Come affrontare dunque questo nostro futuro, senza nascondere la testa sotto la sabbia? Dove cercare modelli nuovi per superare le contraddizioni che il Covid 19 ha messo a nudo?
Attualmente le uniche regole efficaci per gestire la situazione sono il mantenimento delle precauzioni che riducono il contagio: il lavaggio continuo delle mani, la distanza di cortesia o la protezione delle vie aeree, l’igiene ambientale e dei luoghi di lavoro, compresa l’attenzione a non esporsi agli altri se abbiamo sintomi infettivi o respiratori. Regole che non sono nate per il Covid 19, ma fanno parte di una cultura di rispetto, cura dell’altro e protezione dei più fragili. La loro mancata applicazione comportava già la perdita di migliaia e migliaia di vite all’anno, per la diffusione ad esempio di infezioni respiratorie negli anziani o di germi resistenti agli antibiotici.
Spesso le misure di contenimento delle malattie infettive sono vissute come una lesione del diritto alla libertà dei singoli, mentre le opportunità date dal libero mercato non ammetto le restrizioni alla circolazione di merci e interruzioni delle attività produttive.
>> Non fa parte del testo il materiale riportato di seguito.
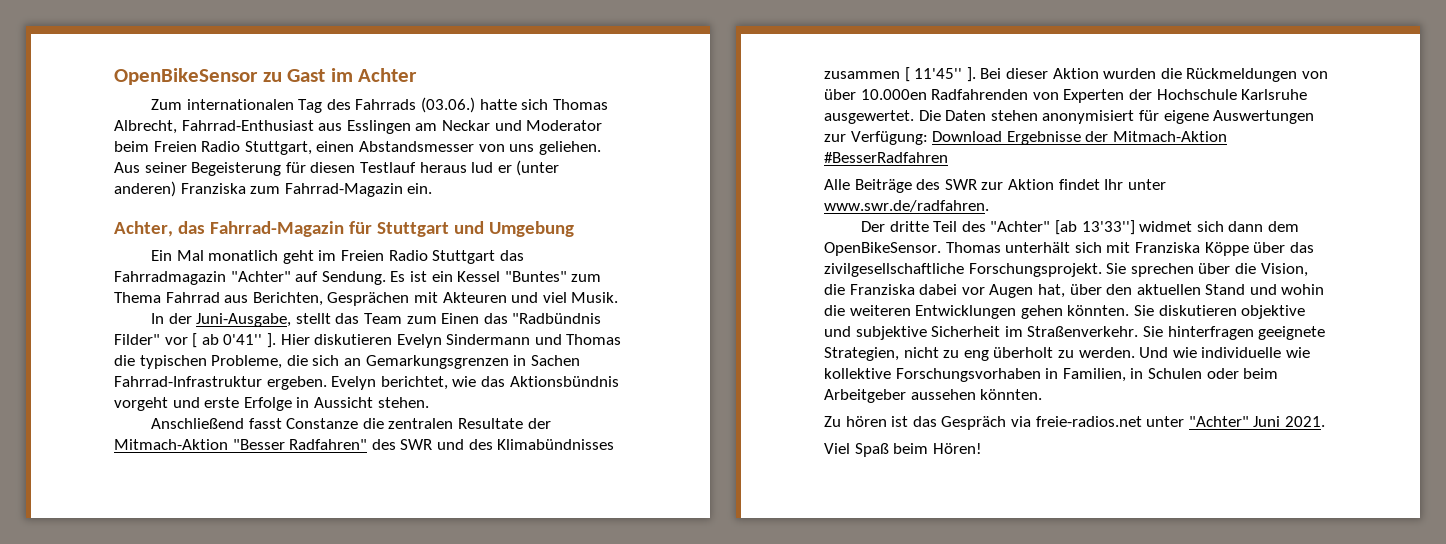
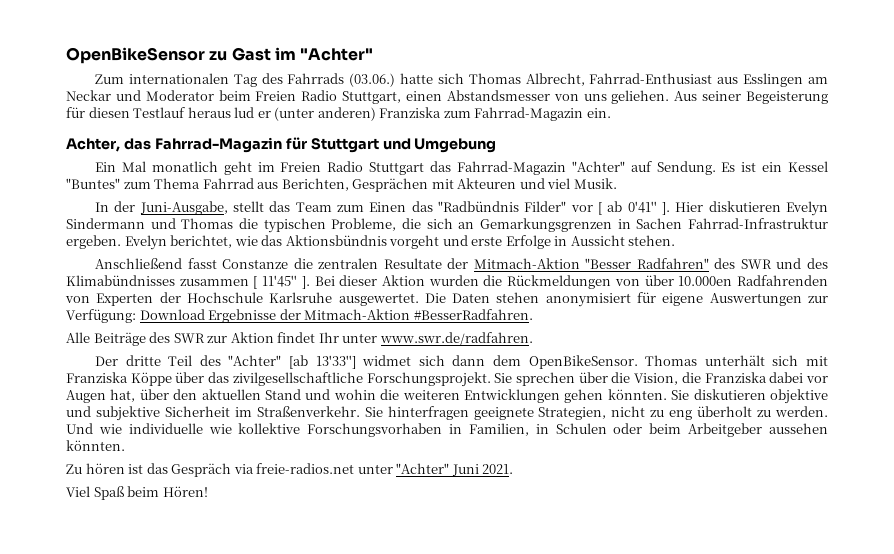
[358,68,418,82] Achter -> [300,48,374,61] "Achter"
[114,271,226,285] Fahrradmagazin -> [456,161,566,175] Fahrrad-Magazin
[824,152,948,163] #BesserRadfahren -> [413,309,533,320] #BesserRadfahren.

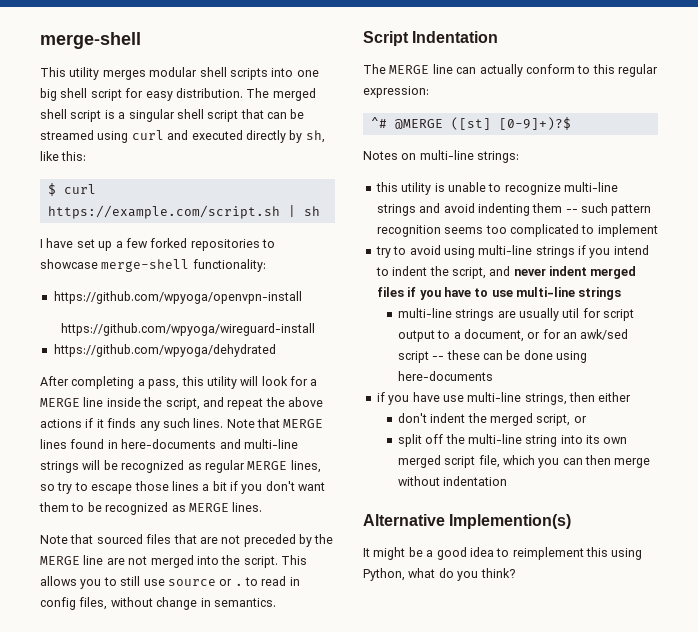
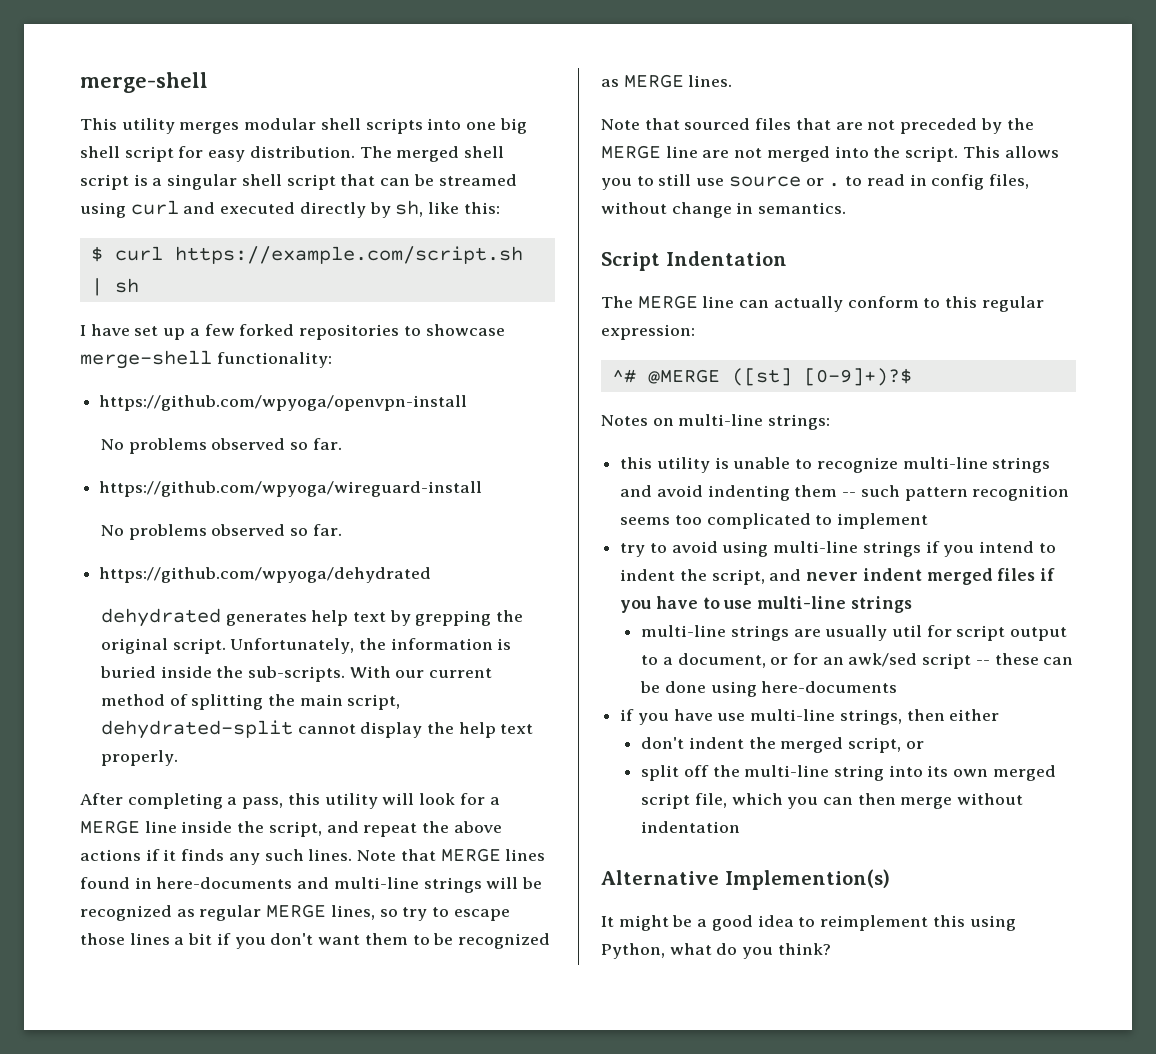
[61,323,316,336] [53,344,276,357] https://github.com/wpyoga/wireguard-install // https://github.com/wpyoga/dehydrated -> [100,438,342,454] [99,481,483,497] [100,524,342,540] [99,567,432,583] [100,608,524,627] [100,638,512,654] [99,666,493,682] [100,694,401,710] [100,720,534,739] [100,750,178,766] No problems observed so far. // https://github.com/wpyoga/wireguard-install // No problems observed so far. // https://github.com/wpyoga/dehydrated // dehydrated generates help text by grepping the original script. Unfortunately, the information is buried inside the sub-scripts. With our current method of splitting the main script, dehydrated-split cannot display the help text properly.

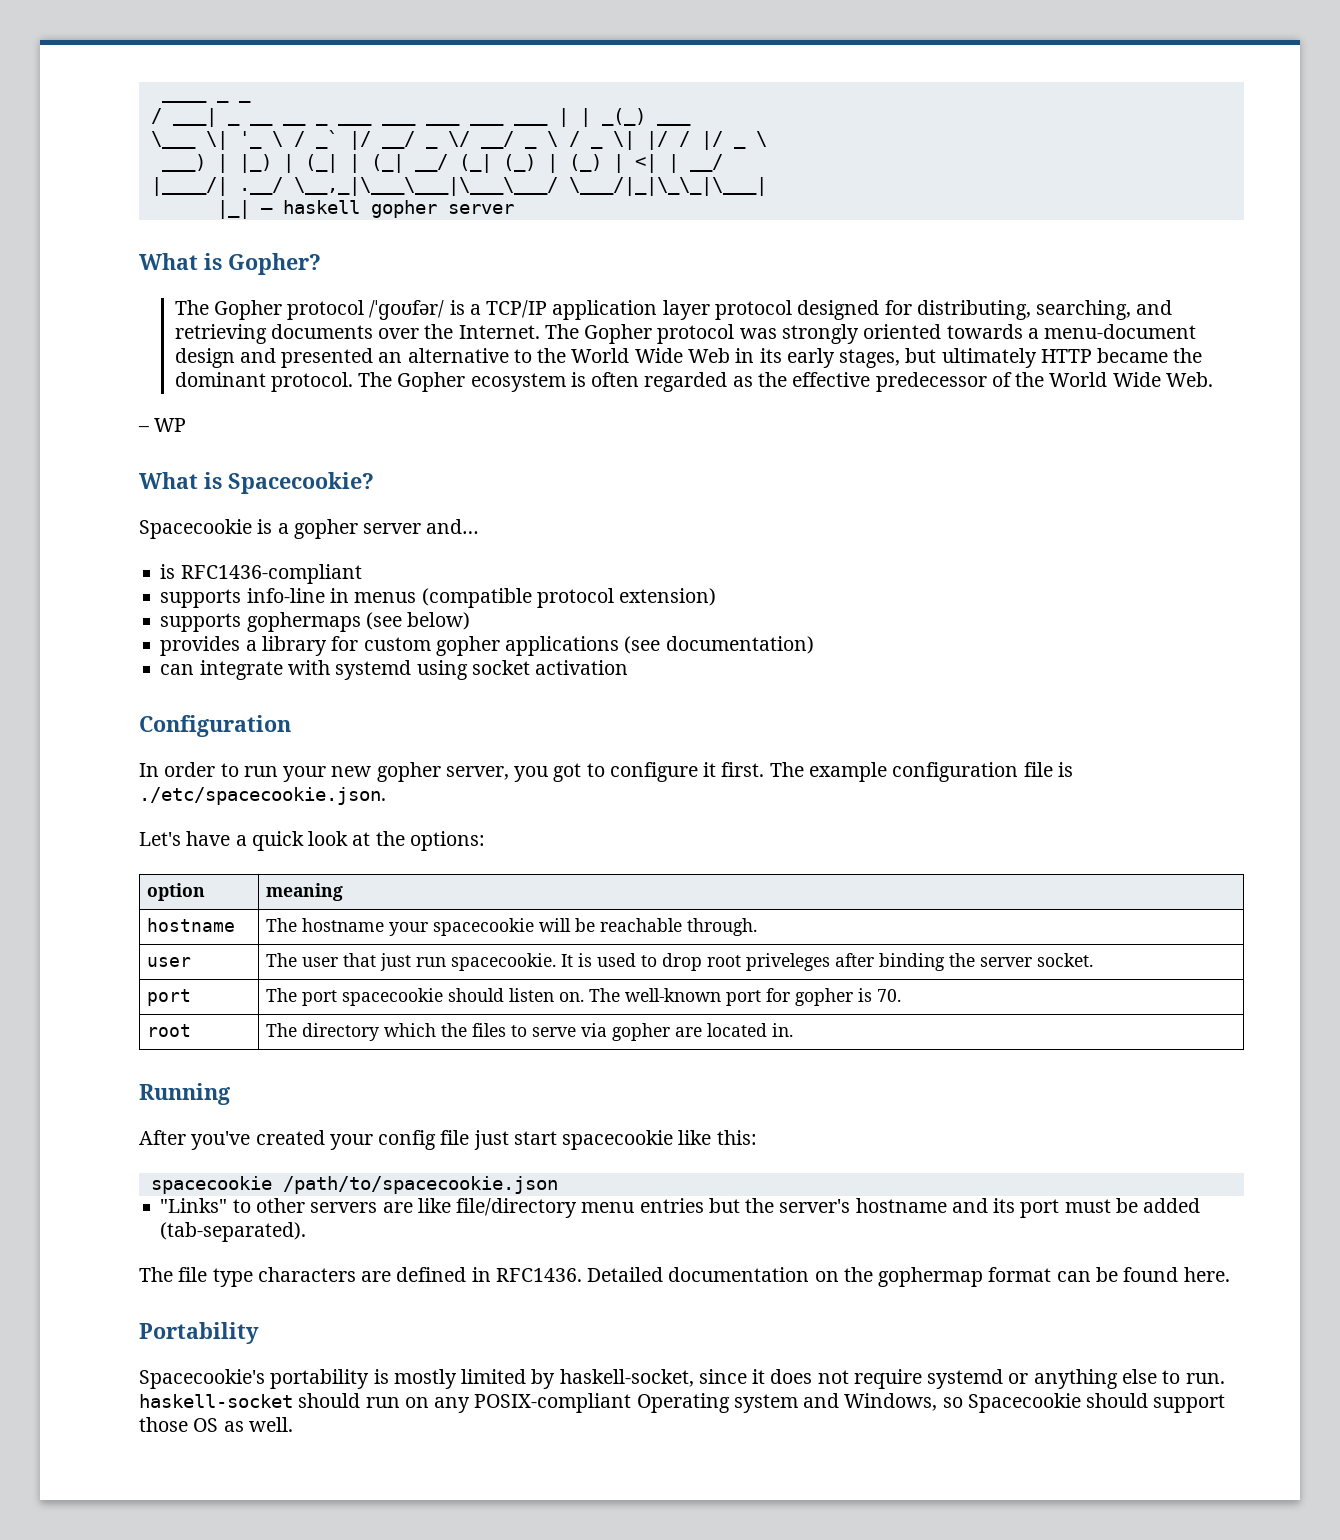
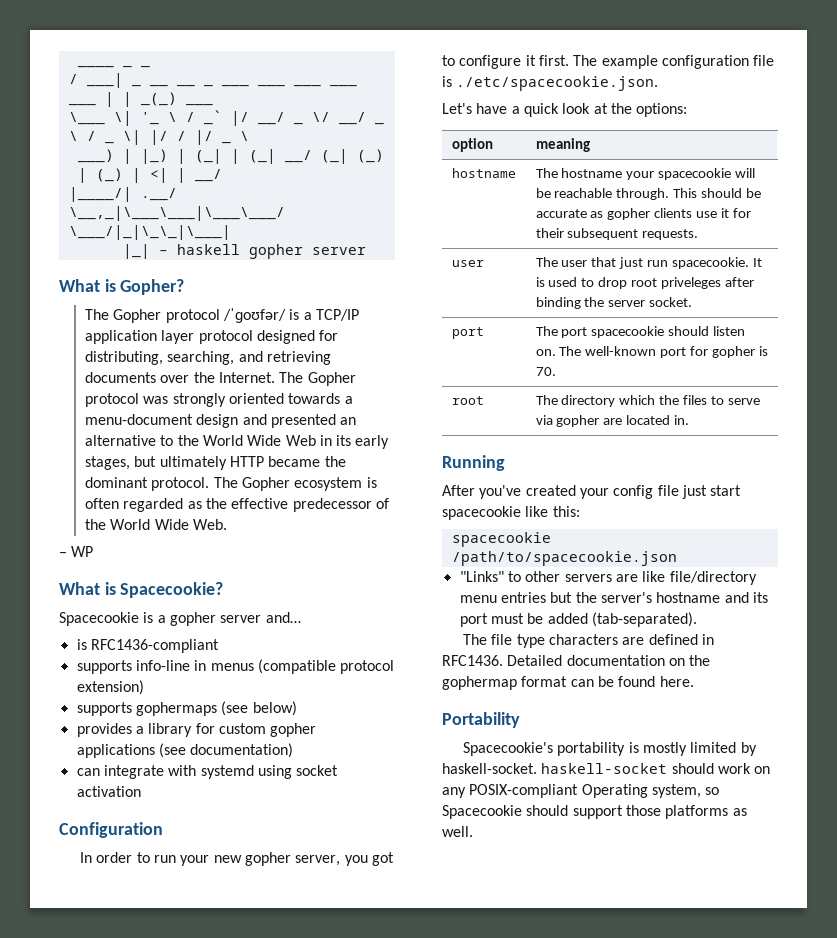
(757, 927) none -> [673,188,762,198] [535,208,752,220] [535,228,699,240] This should be accurate as gopher clients use it for their subsequent requests.
[559,1369,1225,1389] haskell-socket, since it does not require systemd or anything else to run. -> [442,763,537,774] haskell-socket.
[365,1397,400,1408] run -> [717,763,751,774] work
[733,1393,938,1413] system and Windows, -> [651,784,701,798] system,
[193,1418,219,1432] OS -> [665,805,729,819] platforms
Vivere “dopo il picco” costringe quindi a rileggere il nostro mondo, le sue risorse limitate e le sue profonde interconnessioni: ciò che accade agli altri, al clima o ai Paesi meno fortunati ci riguarda dannatamente da vicino. E ci interroga su come conciliare i diritti in conflitto, risolvendo le contraddizioni fra libertà della persona e sicurezza collettiva, produttività e tutela della salute.
Soluzioni e idee nuove ce ne sono tante, basta guardarsi intorno e scoprire le soluzioni, spesso vincenti, di chi vive e lavora nelle nostre città. Sono novità basate su uno stile di vita più attento alle relazioni interpersonali, meno schiavo dell’edonismo, dell’individualismo e del consumismo sfrenato. La creatività al servizio del bene comune è un frutto di quel “bene sommerso”, come l’ha definito di recente il presidente Mattarella, che comprende anche la capacità di porsi limiti, compiere scelte che tutelano la sicurezza degli altri, a costo di “rallentare” il ritmo con il quale si ricercano profitti e soddisfazioni personali.
Converrà imparare a considerare questi atti un investimento, attraverso il quale si ottengono equità e sicurezza a tutti, che sono elementi fondanti del benessere, tanto e forse più della ricchezza materiale. In fondo, siamo aggrappati a questo piccolo pianeta ed è questa l’unica barca che abbiamo: non ci sono scialuppe per mettersi in salvo.